╭──

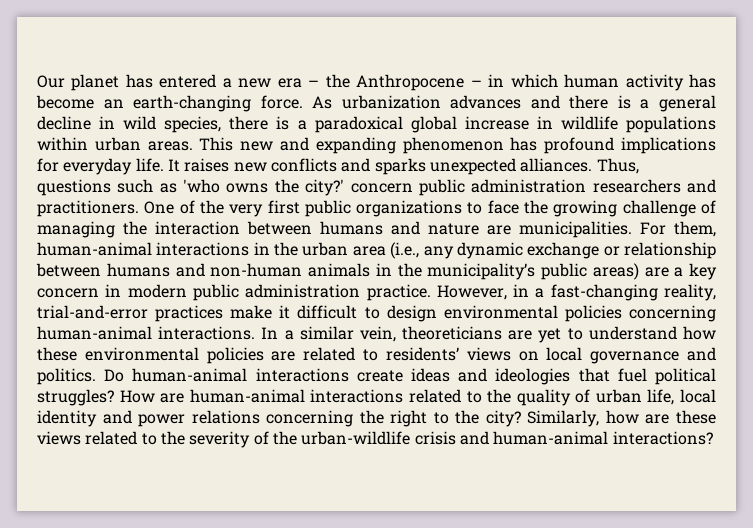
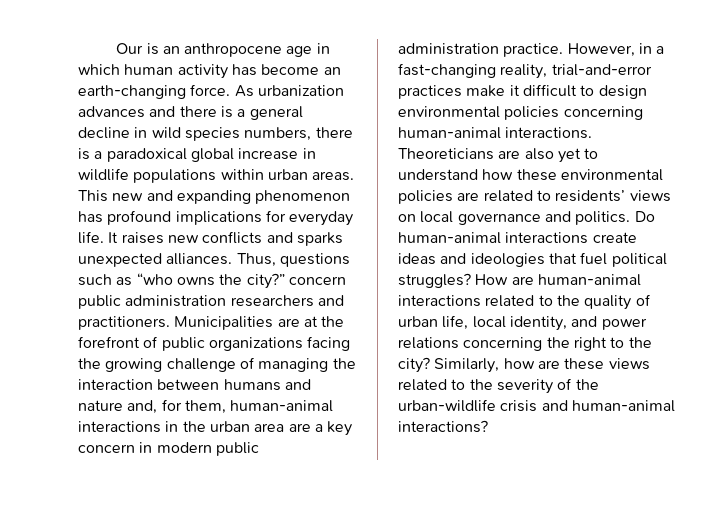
- Our planet has entered a new era – the Anthropocene – in which human activity has become an earth-changing force.
+ Our is an anthropocene age in which human activity has become an earth-changing force.
- As urbanization advances and there is a general decline in wild species, there is a paradoxical global increase in wildlife populations within urban areas.
+ As urbanization advances and there is a general decline in wild species numbers, there is a paradoxical global increase in wildlife populations within urban areas.
- Thus, questions such as 'who owns the city?' concern public administration researchers and practitioners.
+ Thus, questions such as “who owns the city?” concern public administration researchers and practitioners.
- One of the very first public organizations to face the growing challenge of managing the interaction between humans and nature are municipalities. For them, human-animal interactions in the urban area (i.e., any dynamic exchange or relationship between humans and non-human animals in the municipality’s public areas) are a key concern in modern public administration practice.
+ Municipalities are at the forefront of public organizations facing the growing challenge of managing the interaction between humans and nature and, for them, human-animal interactions in the urban area are a key concern in modern public administration practice.
- In a similar vein, theoreticians are yet to understand how these environmental policies are related to residents’ views on local governance and politics.
+ Theoreticians are also yet to understand how these environmental policies are related to residents’ views on local governance and politics.
- How are human-animal interactions related to the quality of urban life, local identity and power relations concerning the right to the city?
+ How are human-animal interactions related to the quality of urban life, local identity, and power relations concerning the right to the city?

╰──

PROBLEM TO WORK ON:
No pictures belong in the copy. Transcribe every entry exactly.

OUTPUT FOR THIS TASK:
- Our planet has entered a new era – the Anthropocene – in which human activity has become an earth-changing force.
+ Our is an anthropocene age in which human activity has become an earth-changing force.
- As urbanization advances and there is a general decline in wild species, there is a paradoxical global increase in wildlife populations within urban areas.
+ As urbanization advances and there is a general decline in wild species numbers, there is a paradoxical global increase in wildlife populations within urban areas.
- Thus, questions such as 'who owns the city?' concern public administration researchers and practitioners.
+ Thus, questions such as “who owns the city?” concern public administration researchers and practitioners.
- One of the very first public organizations to face the growing challenge of managing the interaction between humans and nature are municipalities. For them, human-animal interactions in the urban area (i.e., any dynamic exchange or relationship between humans and non-human animals in the municipality’s public areas) are a key concern in modern public administration practice.
+ Municipalities are at the forefront of public organizations facing the growing challenge of managing the interaction between humans and nature and, for them, human-animal interactions in the urban area are a key concern in modern public administration practice.
- In a similar vein, theoreticians are yet to understand how these environmental policies are related to residents’ views on local governance and politics.
+ Theoreticians are also yet to understand how these environmental policies are related to residents’ views on local governance and politics.
- How are human-animal interactions related to the quality of urban life, local identity and power relations concerning the right to the city?
+ How are human-animal interactions related to the quality of urban life, local identity, and power relations concerning the right to the city?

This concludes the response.